A Theoretician. Wundt has been consistently described in introductory textbooks as the father of modern experimental psychology because he created the first major laboratory for that enterprise, doing so by adapting instruments from physiology laboratories for use in tests and measurements of mental processes. Because physiology laboratories were the source of instrumentation, experimental psychology in Germany was for that reason originally called “physiologische Psychologie” (from the title of Wundt’s major work, Grundzüge der physiologischen Psychologie[1902–1903] ). But the great majority of Wundt’s efforts were in theoretical psychology; he devoted relatively little effort to experimenting. His students were the ones who carried experimental psychology forward. And when many of them grew increasingly focused on the design and precision of laboratory instruments, he faulted them for losing sight of the big picture, namely, the major historical questions that confront the explanation of psychological processes.

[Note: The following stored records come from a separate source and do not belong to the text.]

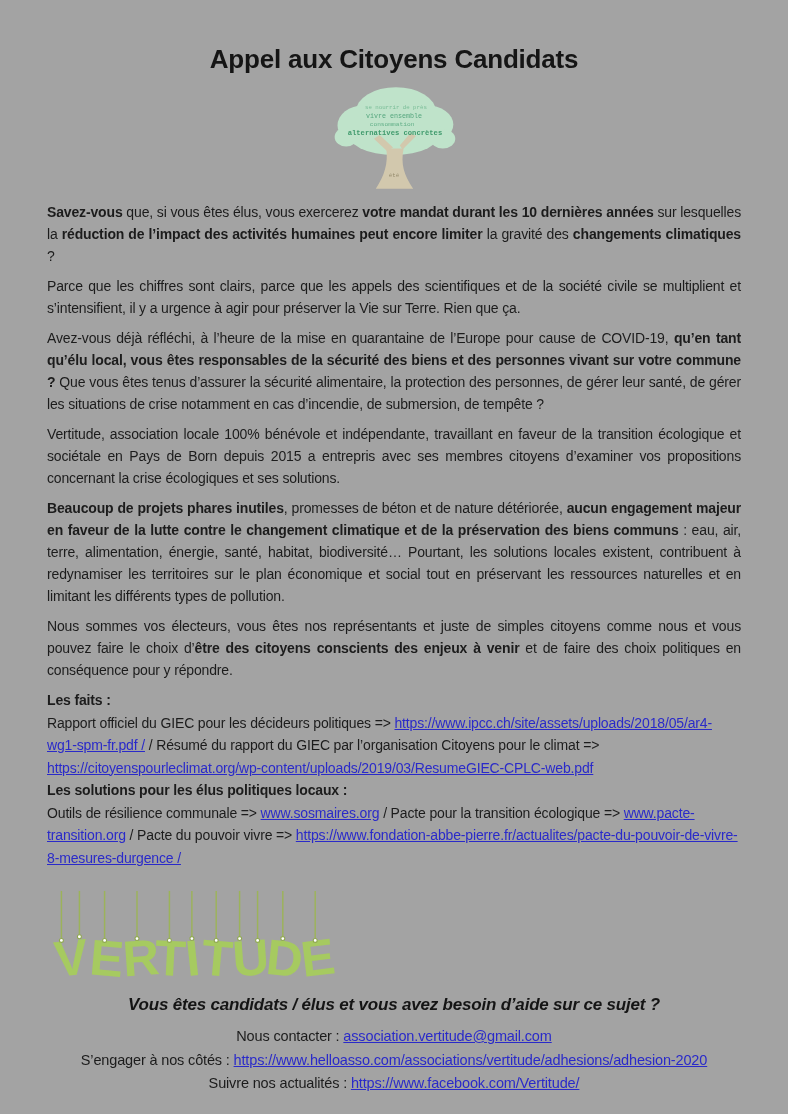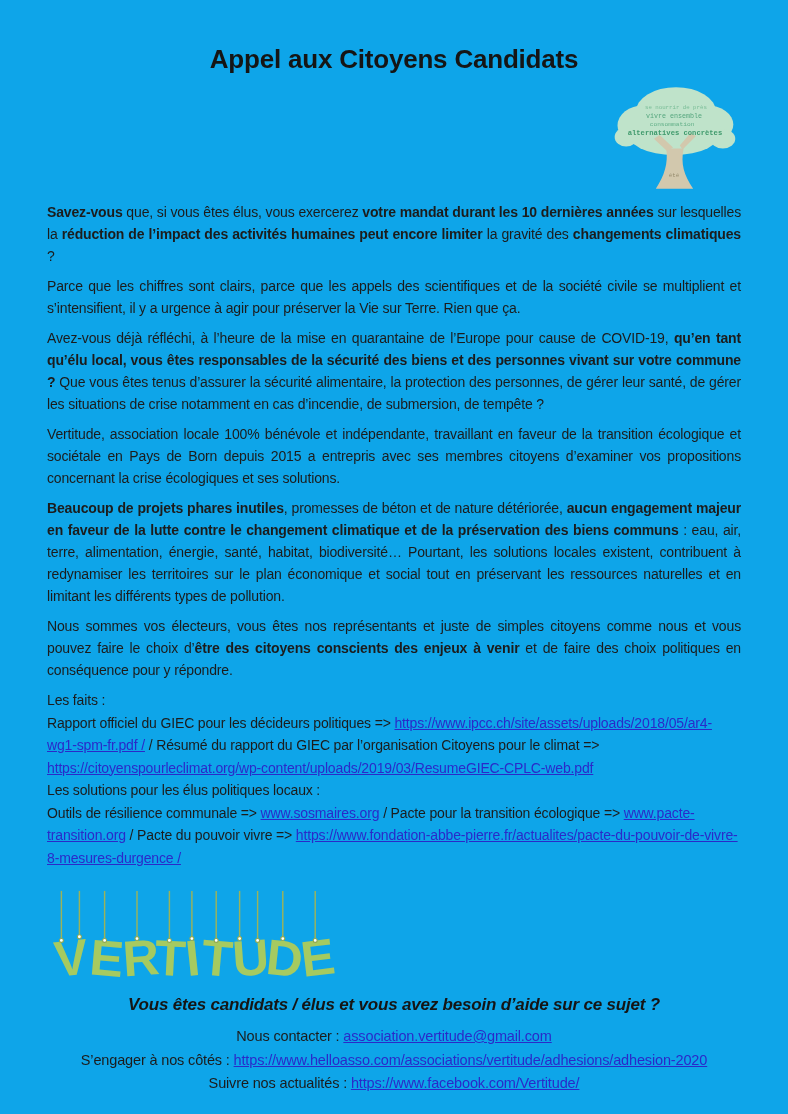--- a/index.html
+++ b/index.html
@@ -1,33 +1,33 @@
 <!DOCTYPE html>
 <html lang="fr"><head>
 <meta charset="utf-8">
 <style>
   html,body{margin:0;padding:0;background:#ffffff;}
   .page{
     width:788px;height:1114px;box-sizing:border-box;
-    padding:44px 47px 0 47px;overflow:hidden;background:#0ea5e9;
+    padding:44px 47px 0 47px;overflow:hidden;background:#a3a3a3;
     font-family:"Liberation Sans",sans-serif;color:#1c1c1c;position:relative;
   }
   .title{
     margin:0 0 4px 0;text-align:center;font-size:26px;font-weight:700;color:#151515;
     letter-spacing:-0.2px;
   }
-  .tree-wrap{text-align:right;margin:0 0 8px 0;height:114px;}
+  .tree-wrap{text-align:center;margin:0 0 8px 0;height:114px;}
   p.body{
     margin:0 0 8px 0;font-size:14px;line-height:22px;text-align:justify;
     letter-spacing:-0.15px;
   }
   p.links-block{
     margin:0;font-size:14px;line-height:22.5px;text-align:left;letter-spacing:-0.15px;
   }
-  .bold{font-weight:400;}
+  .bold{font-weight:700;}
   a.link{color:#2a2ac9;text-decoration:underline;overflow-wrap:anywhere;cursor:pointer;}
   .logo-wrap{margin:20px 0 2px 0;}
   .help-heading{
     margin:10px 0 10px 0;font-size:17px;font-weight:700;font-style:italic;color:#151515;
     letter-spacing:-0.2px;
     text-align:center;
   }
   p.contact-line{margin:0;font-size:14.5px;line-height:23.5px;letter-spacing:-0.15px;text-align:center;}
 </style>
 </head>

Wundt’s systematic and gradually unfolding psychological theory was his true and distinctive contribution. His theoretical system was logically enough an example of a trend of thought that had been prominent in central Europe and at the end of the nineteenth century was resurfacing under the titles of neo-idealism and neoRomanticism. But it was about to be overwhelmed by the revitalization of positivism and the parallel development of behaviorist psychology. Those forces were largely responsible for the subsequent obliteration of Wundt’s system from the minds of many.

Though Wundtian psychological theory was little mentioned in twentieth-century writings in which Anglo-American influences were superseding the Germanic ones in psychology, his prominence as a founding father of psychology was remembered, so homage of some sort had to be paid to him in textbooks. Since he was the arch mentalist who stood in opposition to the antimentalistic trends of the following era, historical accounts often focused negatively on his personal mannerisms, alleged character flaws, and points of inconsistency, or merely on tangential information about his personal life.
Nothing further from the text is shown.